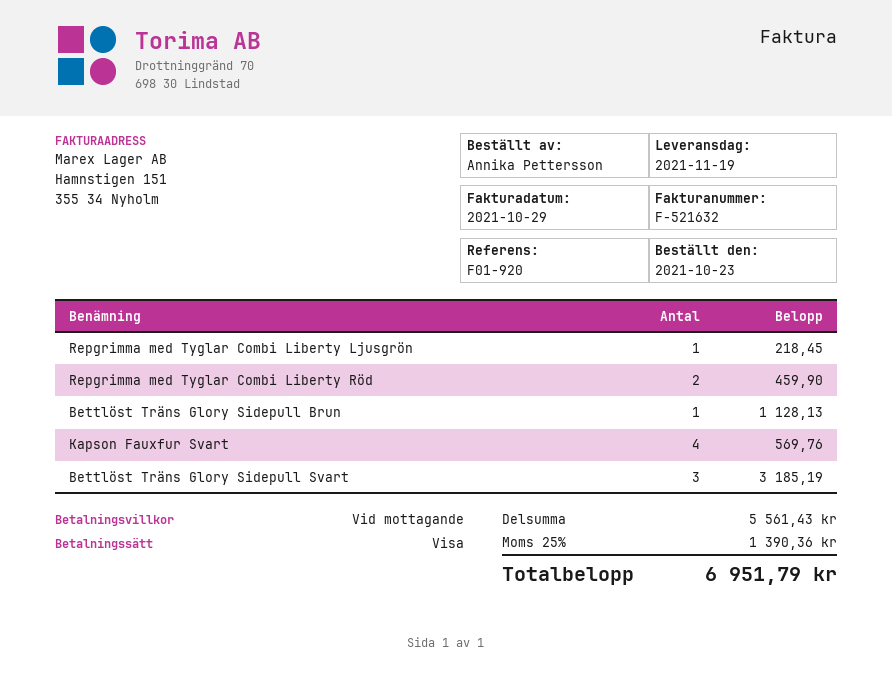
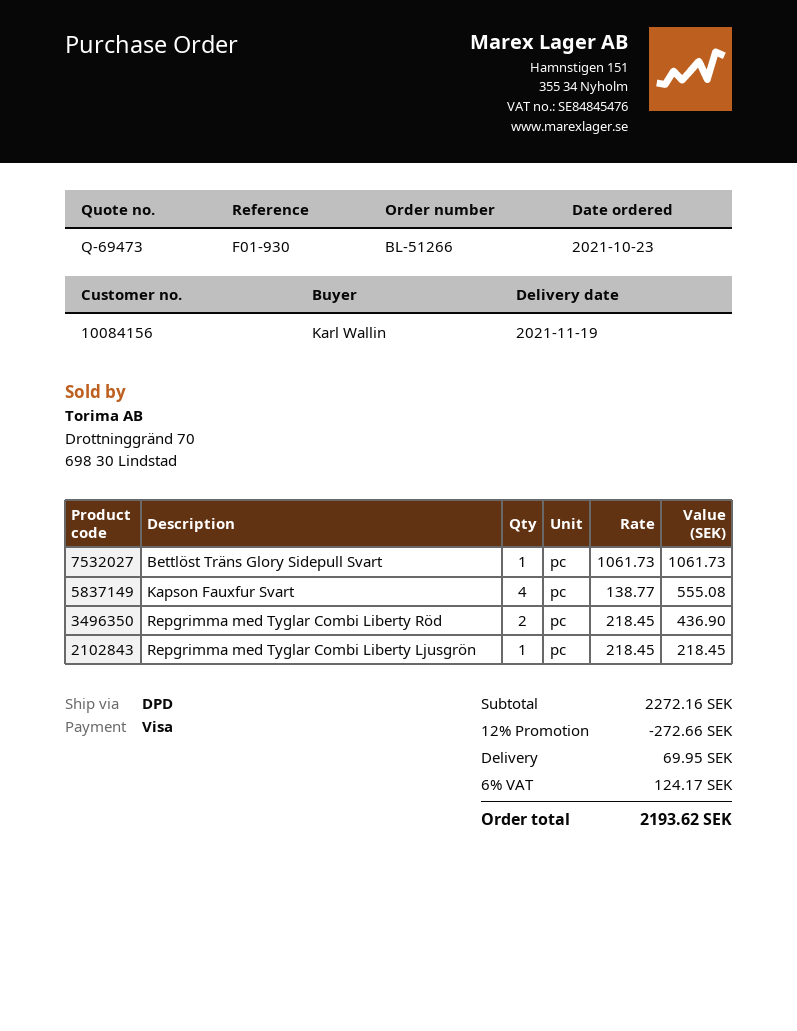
reference: F01-920 -> F01-930
ordered by: Annika Pettersson -> Karl Wallin
Repgrimma med Tyglar Combi Liberty Röd: 2 for 459.90 -> 2 for 436.90
Bettlöst Träns Glory Sidepull Brun: 1 for 1128.13 -> none
Kapson Fauxfur Svart: 4 for 569.76 -> 4 for 555.08
Bettlöst Träns Glory Sidepull Svart: 3 for 3185.19 -> 1 for 1061.73
subtotal: 5561.43 -> 2272.16
discount: none -> 12% = 272.66
shipping: none -> 69.95
tax: 25% = 1390.36 -> 6% = 124.17
total: 6951.79 -> 2193.62

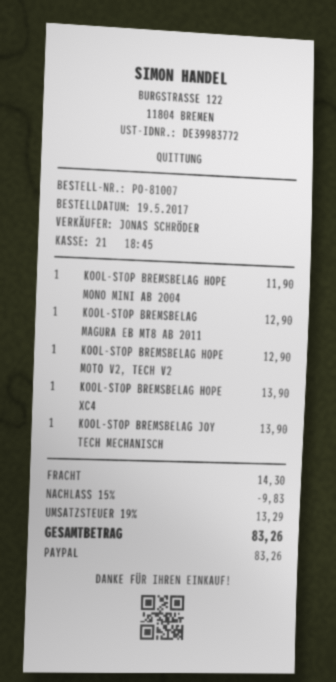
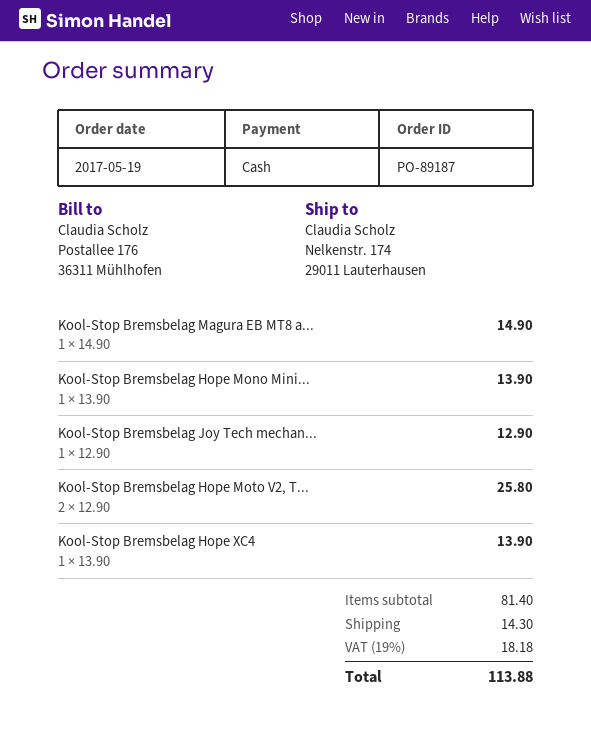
order number: PO-81007 -> PO-89187
payment method: PayPal -> cash
KOOL-STOP BREMSBELAG HOPE MONO MINI AB 2004: 1 x 11.90 = 11.90 -> 1 x 13.90 = 13.90
KOOL-STOP BREMSBELAG MAGURA EB MT8 AB 2011: 1 x 12.90 = 12.90 -> 1 x 14.90 = 14.90
KOOL-STOP BREMSBELAG HOPE MOTO V2, TECH V2: 1 x 12.90 = 12.90 -> 2 x 12.90 = 25.80
KOOL-STOP BREMSBELAG JOY TECH MECHANISCH: 1 x 13.90 = 13.90 -> 1 x 12.90 = 12.90
discount: 15% = 9.83 -> none
tax: 19% = 13.29 -> 19% = 18.18
total: 83.26 -> 113.88

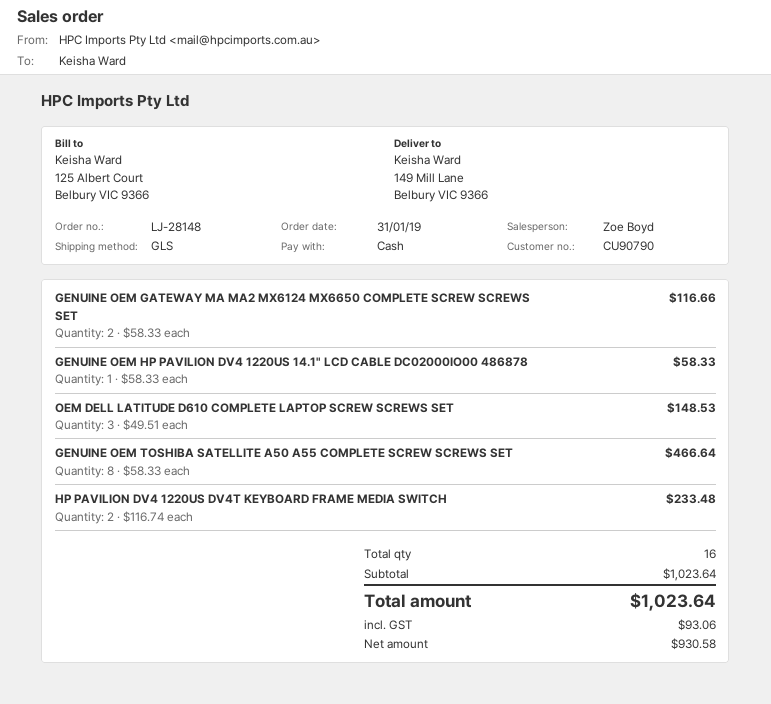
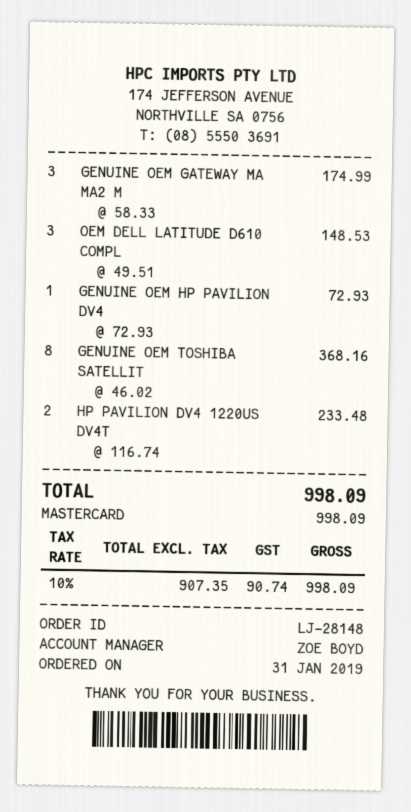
payment method: cash -> Mastercard
GENUINE OEM GATEWAY MA MA2 MX6124 MX6650 COMPLETE SCREW SCREWS SET: 2 x 58.33 = 116.66 -> 3 x 58.33 = 174.99
GENUINE OEM HP PAVILION DV4 1220US 14.1" LCD CABLE DC02000IO00 486878: 1 x 58.33 = 58.33 -> 1 x 72.93 = 72.93
GENUINE OEM TOSHIBA SATELLITE A50 A55 COMPLETE SCREW SCREWS SET: 8 x 58.33 = 466.64 -> 8 x 46.02 = 368.16
net: 930.58 -> 907.35
tax: 93.06 -> 90.74
total: 1023.64 -> 998.09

──────────

## Task prompt
What is needed is a word-for-word restatement of the entries, minus any pictures.

## Answer area
reference: F01-920 -> F01-930
ordered by: Annika Pettersson -> Karl Wallin
Repgrimma med Tyglar Combi Liberty Röd: 2 for 459.90 -> 2 for 436.90
Bettlöst Träns Glory Sidepull Brun: 1 for 1128.13 -> none
Kapson Fauxfur Svart: 4 for 569.76 -> 4 for 555.08
Bettlöst Träns Glory Sidepull Svart: 3 for 3185.19 -> 1 for 1061.73
subtotal: 5561.43 -> 2272.16
discount: none -> 12% = 272.66
shipping: none -> 69.95
tax: 25% = 1390.36 -> 6% = 124.17
total: 6951.79 -> 2193.62

order number: PO-81007 -> PO-89187
payment method: PayPal -> cash
KOOL-STOP BREMSBELAG HOPE MONO MINI AB 2004: 1 x 11.90 = 11.90 -> 1 x 13.90 = 13.90
KOOL-STOP BREMSBELAG MAGURA EB MT8 AB 2011: 1 x 12.90 = 12.90 -> 1 x 14.90 = 14.90
KOOL-STOP BREMSBELAG HOPE MOTO V2, TECH V2: 1 x 12.90 = 12.90 -> 2 x 12.90 = 25.80
KOOL-STOP BREMSBELAG JOY TECH MECHANISCH: 1 x 13.90 = 13.90 -> 1 x 12.90 = 12.90
discount: 15% = 9.83 -> none
tax: 19% = 13.29 -> 19% = 18.18
total: 83.26 -> 113.88

payment method: cash -> Mastercard
GENUINE OEM GATEWAY MA MA2 MX6124 MX6650 COMPLETE SCREW SCREWS SET: 2 x 58.33 = 116.66 -> 3 x 58.33 = 174.99
GENUINE OEM HP PAVILION DV4 1220US 14.1" LCD CABLE DC02000IO00 486878: 1 x 58.33 = 58.33 -> 1 x 72.93 = 72.93
GENUINE OEM TOSHIBA SATELLITE A50 A55 COMPLETE SCREW SCREWS SET: 8 x 58.33 = 466.64 -> 8 x 46.02 = 368.16
net: 930.58 -> 907.35
tax: 93.06 -> 90.74
total: 1023.64 -> 998.09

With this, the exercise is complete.